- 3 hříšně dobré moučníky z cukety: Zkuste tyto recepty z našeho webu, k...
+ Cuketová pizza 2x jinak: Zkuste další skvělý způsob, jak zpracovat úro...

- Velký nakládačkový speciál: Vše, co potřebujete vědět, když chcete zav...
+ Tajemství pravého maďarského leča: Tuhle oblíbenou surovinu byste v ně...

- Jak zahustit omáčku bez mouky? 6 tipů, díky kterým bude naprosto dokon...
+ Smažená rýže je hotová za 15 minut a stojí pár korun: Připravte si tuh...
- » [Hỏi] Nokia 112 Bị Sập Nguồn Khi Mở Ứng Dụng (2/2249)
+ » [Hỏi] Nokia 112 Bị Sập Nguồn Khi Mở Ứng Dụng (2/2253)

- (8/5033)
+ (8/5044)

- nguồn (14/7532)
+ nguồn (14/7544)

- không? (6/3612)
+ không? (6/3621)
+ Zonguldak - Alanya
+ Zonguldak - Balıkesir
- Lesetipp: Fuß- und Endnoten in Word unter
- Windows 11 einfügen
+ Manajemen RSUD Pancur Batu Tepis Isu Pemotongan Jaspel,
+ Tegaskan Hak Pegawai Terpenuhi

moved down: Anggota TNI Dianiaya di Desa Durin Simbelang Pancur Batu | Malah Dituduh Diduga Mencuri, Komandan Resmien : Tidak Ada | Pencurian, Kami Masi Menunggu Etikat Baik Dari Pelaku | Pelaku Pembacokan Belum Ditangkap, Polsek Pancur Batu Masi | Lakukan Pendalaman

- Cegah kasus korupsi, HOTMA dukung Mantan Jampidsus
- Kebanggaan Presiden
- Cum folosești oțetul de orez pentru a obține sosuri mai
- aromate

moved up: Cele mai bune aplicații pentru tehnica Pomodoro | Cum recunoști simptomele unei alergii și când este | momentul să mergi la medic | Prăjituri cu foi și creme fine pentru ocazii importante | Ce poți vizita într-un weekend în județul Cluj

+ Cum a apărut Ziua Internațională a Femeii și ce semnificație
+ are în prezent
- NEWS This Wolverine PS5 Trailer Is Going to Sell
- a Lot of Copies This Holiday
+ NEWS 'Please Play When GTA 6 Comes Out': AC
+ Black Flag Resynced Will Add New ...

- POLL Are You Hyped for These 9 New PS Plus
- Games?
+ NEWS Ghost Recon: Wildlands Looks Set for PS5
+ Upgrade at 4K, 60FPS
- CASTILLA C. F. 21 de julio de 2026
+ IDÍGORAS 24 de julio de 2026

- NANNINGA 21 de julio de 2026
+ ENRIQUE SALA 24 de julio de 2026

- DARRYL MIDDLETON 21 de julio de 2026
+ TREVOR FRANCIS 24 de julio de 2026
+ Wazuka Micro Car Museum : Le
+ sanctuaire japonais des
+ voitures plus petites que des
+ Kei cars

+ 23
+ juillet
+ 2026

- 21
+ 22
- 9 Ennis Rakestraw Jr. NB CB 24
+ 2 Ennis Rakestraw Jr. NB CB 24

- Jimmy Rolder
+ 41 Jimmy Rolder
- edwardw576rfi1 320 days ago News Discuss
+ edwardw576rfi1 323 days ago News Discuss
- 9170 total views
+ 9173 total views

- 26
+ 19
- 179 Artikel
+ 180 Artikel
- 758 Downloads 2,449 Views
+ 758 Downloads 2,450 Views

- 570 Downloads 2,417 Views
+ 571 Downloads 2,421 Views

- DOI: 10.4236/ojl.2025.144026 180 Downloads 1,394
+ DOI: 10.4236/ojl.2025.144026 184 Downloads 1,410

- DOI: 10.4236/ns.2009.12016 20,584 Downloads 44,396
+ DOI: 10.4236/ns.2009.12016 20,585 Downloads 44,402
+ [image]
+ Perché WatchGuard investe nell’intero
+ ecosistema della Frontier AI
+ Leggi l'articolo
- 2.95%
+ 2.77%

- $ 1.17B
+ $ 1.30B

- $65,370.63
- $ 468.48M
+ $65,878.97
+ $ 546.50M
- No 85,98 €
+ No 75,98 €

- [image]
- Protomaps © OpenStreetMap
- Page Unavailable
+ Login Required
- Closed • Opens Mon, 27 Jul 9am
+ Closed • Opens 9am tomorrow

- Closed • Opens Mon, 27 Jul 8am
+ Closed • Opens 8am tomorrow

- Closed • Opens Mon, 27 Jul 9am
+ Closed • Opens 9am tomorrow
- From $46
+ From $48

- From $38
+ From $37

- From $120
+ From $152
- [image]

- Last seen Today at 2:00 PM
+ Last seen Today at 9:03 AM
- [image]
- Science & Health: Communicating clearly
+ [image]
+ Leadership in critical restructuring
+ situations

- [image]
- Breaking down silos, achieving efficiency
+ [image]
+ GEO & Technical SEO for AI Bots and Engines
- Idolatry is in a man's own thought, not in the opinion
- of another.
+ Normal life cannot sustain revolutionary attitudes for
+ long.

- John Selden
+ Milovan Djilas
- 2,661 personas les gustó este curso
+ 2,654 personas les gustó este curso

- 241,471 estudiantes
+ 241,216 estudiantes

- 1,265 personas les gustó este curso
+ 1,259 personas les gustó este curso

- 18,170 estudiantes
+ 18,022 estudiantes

## [Exercise]
After locating the line containing "184 Downloads 1,410", give that line and every later line of the listing again exactly, up to and including the last.

## [Solution for this problem]
+ DOI: 10.4236/ojl.2025.144026 184 Downloads 1,410

- DOI: 10.4236/ns.2009.12016 20,584 Downloads 44,396
+ DOI: 10.4236/ns.2009.12016 20,585 Downloads 44,402
+ [image]
+ Perché WatchGuard investe nell’intero
+ ecosistema della Frontier AI
+ Leggi l'articolo
- 2.95%
+ 2.77%

- $ 1.17B
+ $ 1.30B

- $65,370.63
- $ 468.48M
+ $65,878.97
+ $ 546.50M
- No 85,98 €
+ No 75,98 €

- [image]
- Protomaps © OpenStreetMap
- Page Unavailable
+ Login Required
- Closed • Opens Mon, 27 Jul 9am
+ Closed • Opens 9am tomorrow

- Closed • Opens Mon, 27 Jul 8am
+ Closed • Opens 8am tomorrow

- Closed • Opens Mon, 27 Jul 9am
+ Closed • Opens 9am tomorrow
- From $46
+ From $48

- From $38
+ From $37

- From $120
+ From $152
- [image]

- Last seen Today at 2:00 PM
+ Last seen Today at 9:03 AM
- [image]
- Science & Health: Communicating clearly
+ [image]
+ Leadership in critical restructuring
+ situations

- [image]
- Breaking down silos, achieving efficiency
+ [image]
+ GEO & Technical SEO for AI Bots and Engines
- Idolatry is in a man's own thought, not in the opinion
- of another.
+ Normal life cannot sustain revolutionary attitudes for
+ long.

- John Selden
+ Milovan Djilas
- 2,661 personas les gustó este curso
+ 2,654 personas les gustó este curso

- 241,471 estudiantes
+ 241,216 estudiantes

- 1,265 personas les gustó este curso
+ 1,259 personas les gustó este curso

- 18,170 estudiantes
+ 18,022 estudiantes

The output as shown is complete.